大聖人の御祈念と日興上人の指導とによって、若き時光は信心を奮い起こし、見事に大病を克服したそうです。

 

法華証明抄
 法華経の行者 日 蓮 花押

 末代悪世に法華経を経のごとく信じる者を、法華経の鏡にはどのように映されているかと拝見してみれば、過去に十万億の仏を供養した人であると・たしかに釈迦仏の金口(真実の法を説く仏の御口という意味)の御口より御断言されているのを、一仏だと末代の凡夫は疑いを起こすであろうと、これより東方にはるかの国を過ぎたところにある宝浄世界の多宝仏が、わざわざおいでになって釈迦仏に相向かわれて「妙法華経は皆是れ真実なり」と証明されたのである。

この上はなにの不審が残るであろうか。

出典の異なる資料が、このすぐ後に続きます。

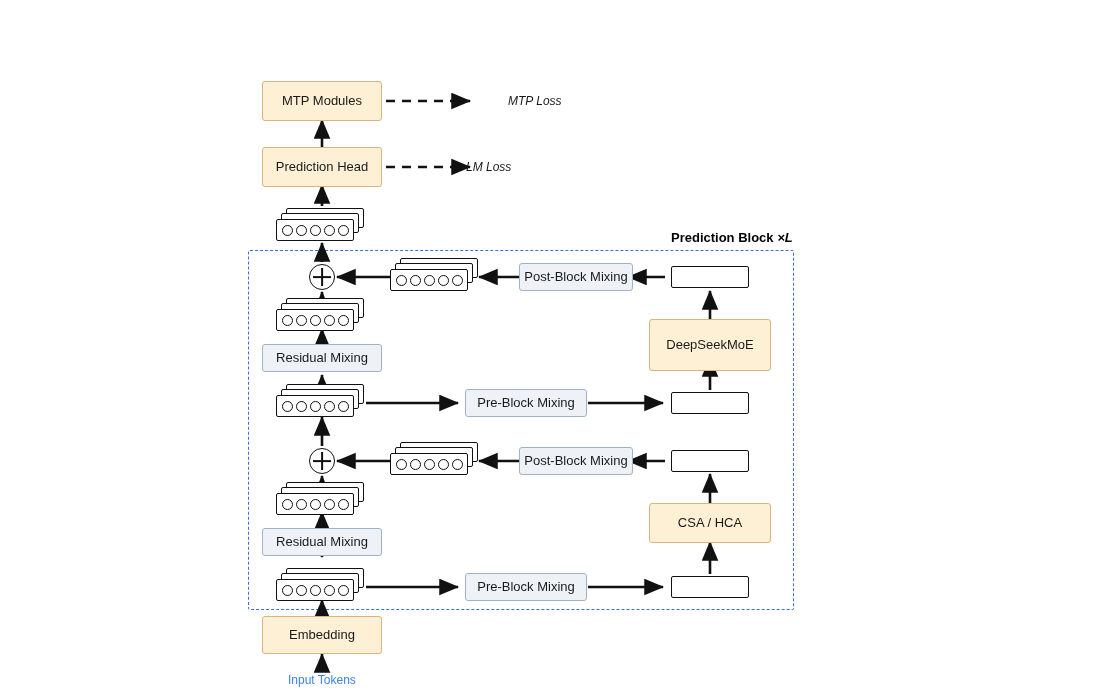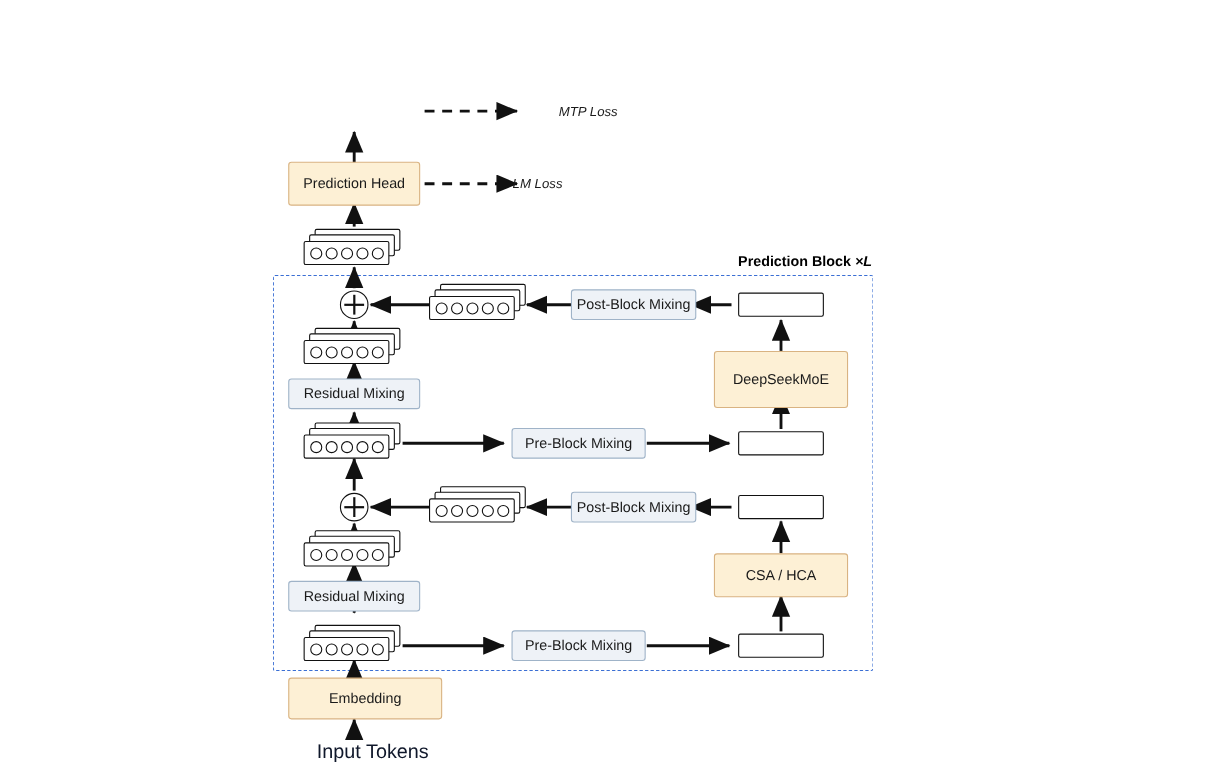"MTP Modules" div.node { html: none -> <div>MTP Modules</div> }
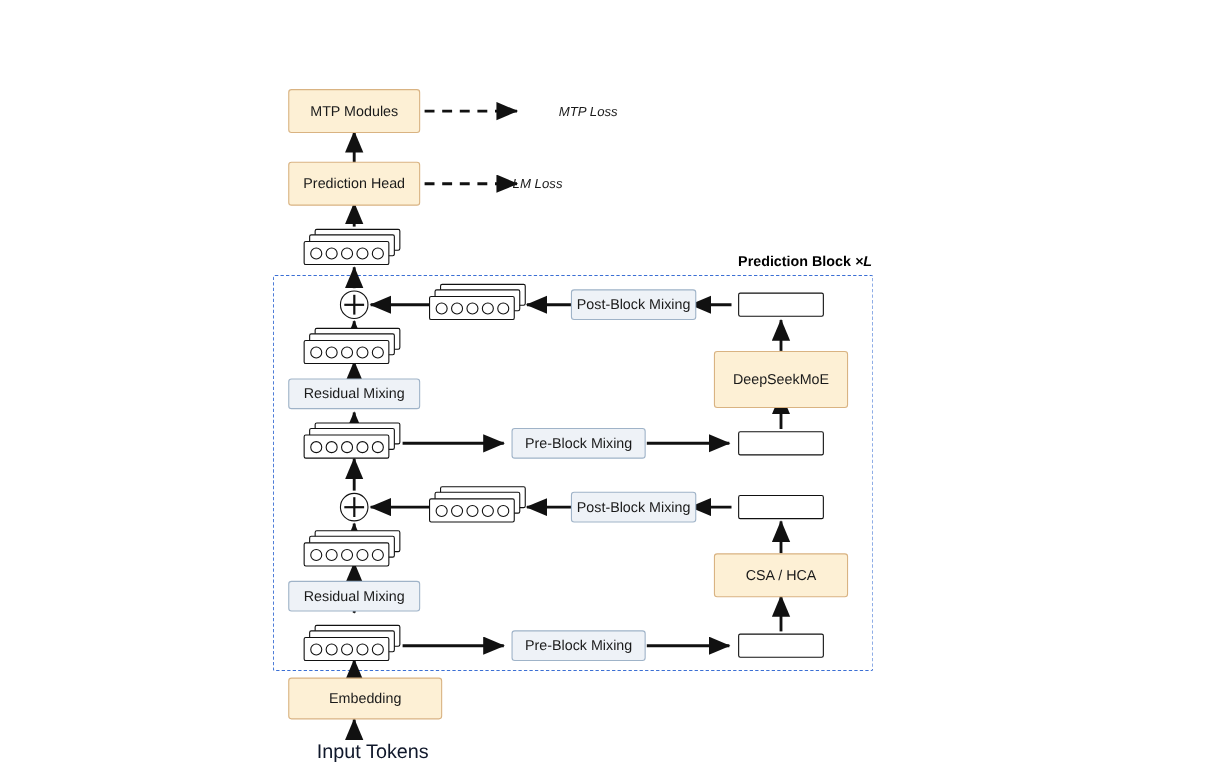"Embedding" div.node { width: 140px -> 120px }
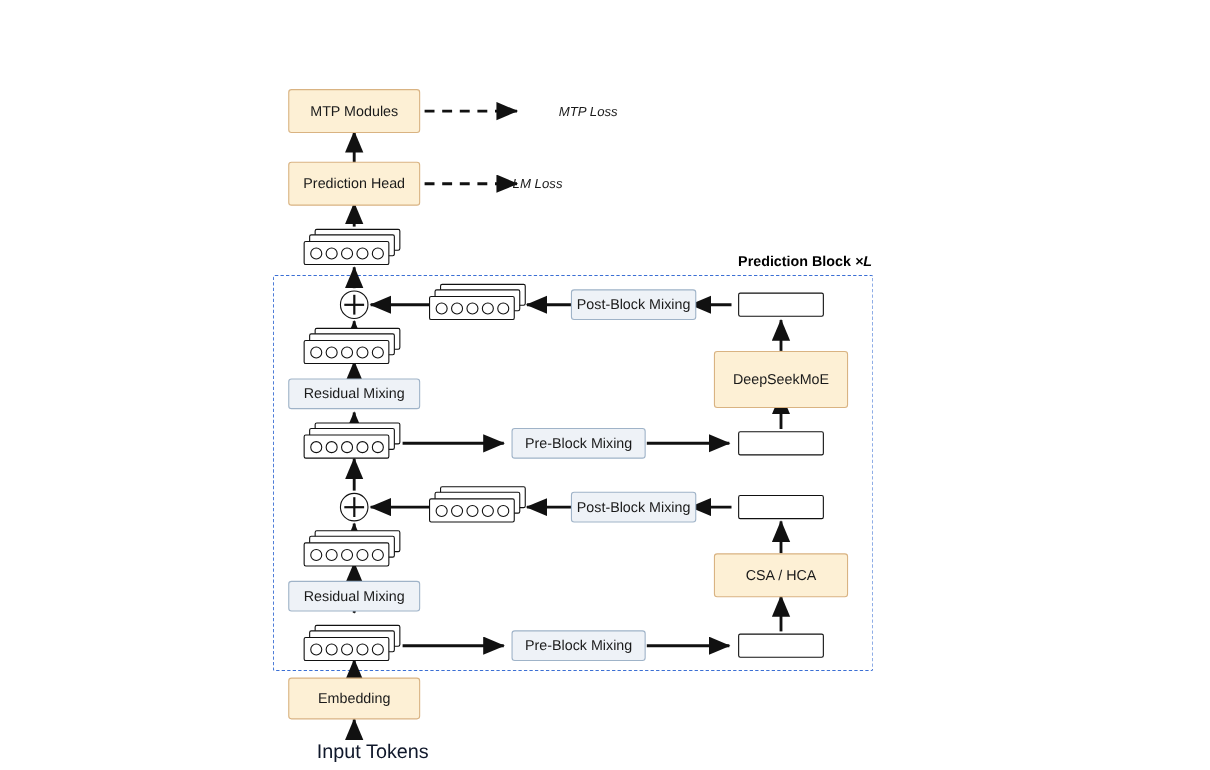"Input Tokens" .label-plain { color: #0f172a -> #3b82f6; font-size: 18px -> 12px }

それでもなおなお末代の凡夫は・おぼつかないと思われてか、十方の諸仏を召し集められ、広長舌相と言って無量劫よりこれまで永く虚言を言われたことのない広く長い大きな御舌を、須弥山のように虚空に立てならべられたことは、ただならぬ事であった。このような次第で、末代の凡夫の身として法華経の一字・二字でも信じていくならば、十方の仏の御舌を持つ者と言えるのである。

どのような過去の宿習でこのような身に生まれたのであろうかと、喜んで経文を拝するに、過去に十万億の仏にお会いし、供養をしたが、法華経ばかりは用いなかったけれども、仏に供養した功徳が莫大であったから、謗法の罪によって貧賤の身とは生れたけれども・又此の経を信ずる人になったと説かれている。これを天台の御釈に云く「人の地に倒れて還つて地より起つが如し」等云云、地に倒れた人は・還って地より起きる、法華経謗法の人は三悪並びに人天の地には・倒れるけれど・還って(それが逆縁となって)法華経の御手にかかって仏になると道理を明かされている。
 しかるに、この上野の七郎次郎は末代の凡夫で、武士の家に生れて(戦いで人を殺したりするので)悪人というべきではあるが、心は善人である。其の故日蓮の法門をば上一人より下万民まで信じないのみか、たまたま信ずる人があれば、或は所領・或は田畠等に・煩いが生じて、あげくに命に及ぶ人人もある。信じることが難しいのに・母の尼御前や故上野殿は信仰された。又此の者(時光)は敵子となって人も勧めないのに心中より信じられて、上下万人にあるいはいさめ、或は脅されながらも・最後まで捨てる心がなくておられるので、もはや成仏しそうになったので、・天魔・外道が病をつけてを脅かそうとしているのであろう。命はかぎりある事であり、少しも驚いてはならない。又鬼神めらめ、この人を悩ますは剣をさかさまに飲むか、又大火を抱くか、あるいは三世十方の仏の大怨敵となろうとするのか。ああ、恐れ多いことである。恐れ多いことである。この人の病をたちまちに治して、かえって守護の善神となって鬼道の大苦を免れるべきではないか。そうでなければ現在には頭破作七分の科(とが)を受け、後生には大無間地獄に堕ちるであろう。よくよく心に止めるべきである。止めるべきである。日蓮の申すことを卑しむならば、後悔するであろう、後悔するであろう。